Thursday, August 16, 2018

Matters regarding Family Violence

There's a report at the NZ Herald about family violence. It's come from NewstalkZB:

Figures released to Mike Hosking Breakfast under the Official Information Act show police launched 121,739 thousand family violence investigations last year - or 333 a day.....Yet as those numbers increase, the number of apprehensions and prosecutions is trending down with 16,764 prosecutions made last year – down more than 2500 from 2008. 
I had to read the report twice cause I couldn't understand the point they were trying to make. Why?

Look at the table they made:

Coincidentally, directly before reading this I was chewing through a research report into Pacific family violence.

Amazingly reference is made to 'family structure' being a contributor:

Changes in traditional family structures and dynamics that may contribute to violence in Pacific families include an increase in single-parent households and the absence of
fathers (and male role models) within the immediate family structure (Pacific Advisory Group, 2009). 
That's highly unusual from anything funded or published by MSD.

Also of interest, the Pacific authors make a point not often heard that 'Pacific people' are grouped together but comprise seven different island groups that do not necessarily share homogeneous cultural or belief systems which results in differing behaviours. Highlighting that is a graph that shows how varying the types of family violence are across the different groups:

(Left click on image to enlarge)

Update: The NZ Herald table has now been corrected.

Wednesday, August 15, 2018

Not naming fathers a "rort"

MEDIA RELEASE: Not naming fathers a "rort"

MSD Minister Carmel Sepuloni, and Green Party MP Jan Logie are promulgating misinformation about sanctioning mothers who won't name the fathers of their children.

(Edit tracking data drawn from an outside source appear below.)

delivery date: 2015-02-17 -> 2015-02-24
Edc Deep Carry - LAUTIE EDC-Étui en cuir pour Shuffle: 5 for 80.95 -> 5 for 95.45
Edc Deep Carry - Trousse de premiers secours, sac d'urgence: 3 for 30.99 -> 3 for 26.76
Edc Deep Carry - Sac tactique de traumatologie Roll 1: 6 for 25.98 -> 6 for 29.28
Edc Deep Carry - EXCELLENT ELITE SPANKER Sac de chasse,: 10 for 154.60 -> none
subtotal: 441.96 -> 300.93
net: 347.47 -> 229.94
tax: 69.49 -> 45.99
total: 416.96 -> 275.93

The sanction, which takes around $28 from beneficiary mothers who do not provide the name of the father, is neither cruel nor excessive. If the mother fears risk of violence from a named father, Work and Income already provides an exemption. The Work and Income manual clearly states:

'Your benefit payments may be reduced if you don’t legally identify the other parent or apply for Child Support. In some situations you may not need to do this, for example if you or your child would be at risk of violence. Work and Income can tell you more about this.'

Minister Sepuloni has been advised by MSD:

'Repealing Section 70a could provide an incentive for clients not to apply for Child Support and establish private arrangements with the other parent. This is because clients would retain their full benefit rate and receive the child support paid privately.'

The previous Labour government acknowledged this practice and labelled it a 'rort'. Former MSD Minister Steve Maharey said in 2004,

'It is a rort, and I have said time and time again in this Parliament that fathers must front up to their obligations, and we will make sure they do, as much as we can...It is not unreasonable to expect that single parents bringing up children on their own identify who  in law is the other parent, or to expect that they seek financial support for the child from the other parent. It is not unreasonable to penalise financially those who do not.'

The current government has shifted a long way from their predecessor's position with no good reason.

Whatever fathers do not pay for their children, someone else will have to.

Carmel Sepuloni needs to explain why this is fair.

Tuesday, August 14, 2018

More children being added to a Sole Parent benefit

MEDIA RELEASE: More children being added to a Sole Parent benefit

Data released under the Official Information Act shows that more beneficiaries on Sole Parent Support are adding children to their existing benefit.

Welfare commentator Lindsay Mitchell says, "The number of children being added to a Sole Parent benefit has risen from 5,384 in 2013 to 6,584 in 2017 - a 22% increase."

The number of children who are dependent on any benefit by the end of their birth year has also recently increased.

"At the end of  2017,  beneficiaries responsible for a child born that year numbered 9,810  - an average of 817 a month. But in the six months to June 2018 that average grew to 937 per month. A 15% increase."

The Ministry of Social Development links lower exits from benefits to higher payments for beneficiary families with children. Staying on a benefit and possibly adding a child is a behavioural response to more money.

The National government lifted basic benefit rates for families with children in 2016. Labour has since lifted Family Tax Credits for children of beneficiaries and introduced Best Start - a further $60 weekly payment for newborns in workless homes.

Children long-term dependent on benefits are far more likely to be abused or neglected; far more likely to grow up to be reliant on a benefit themselves and more likely to receive a community or custodial sentence.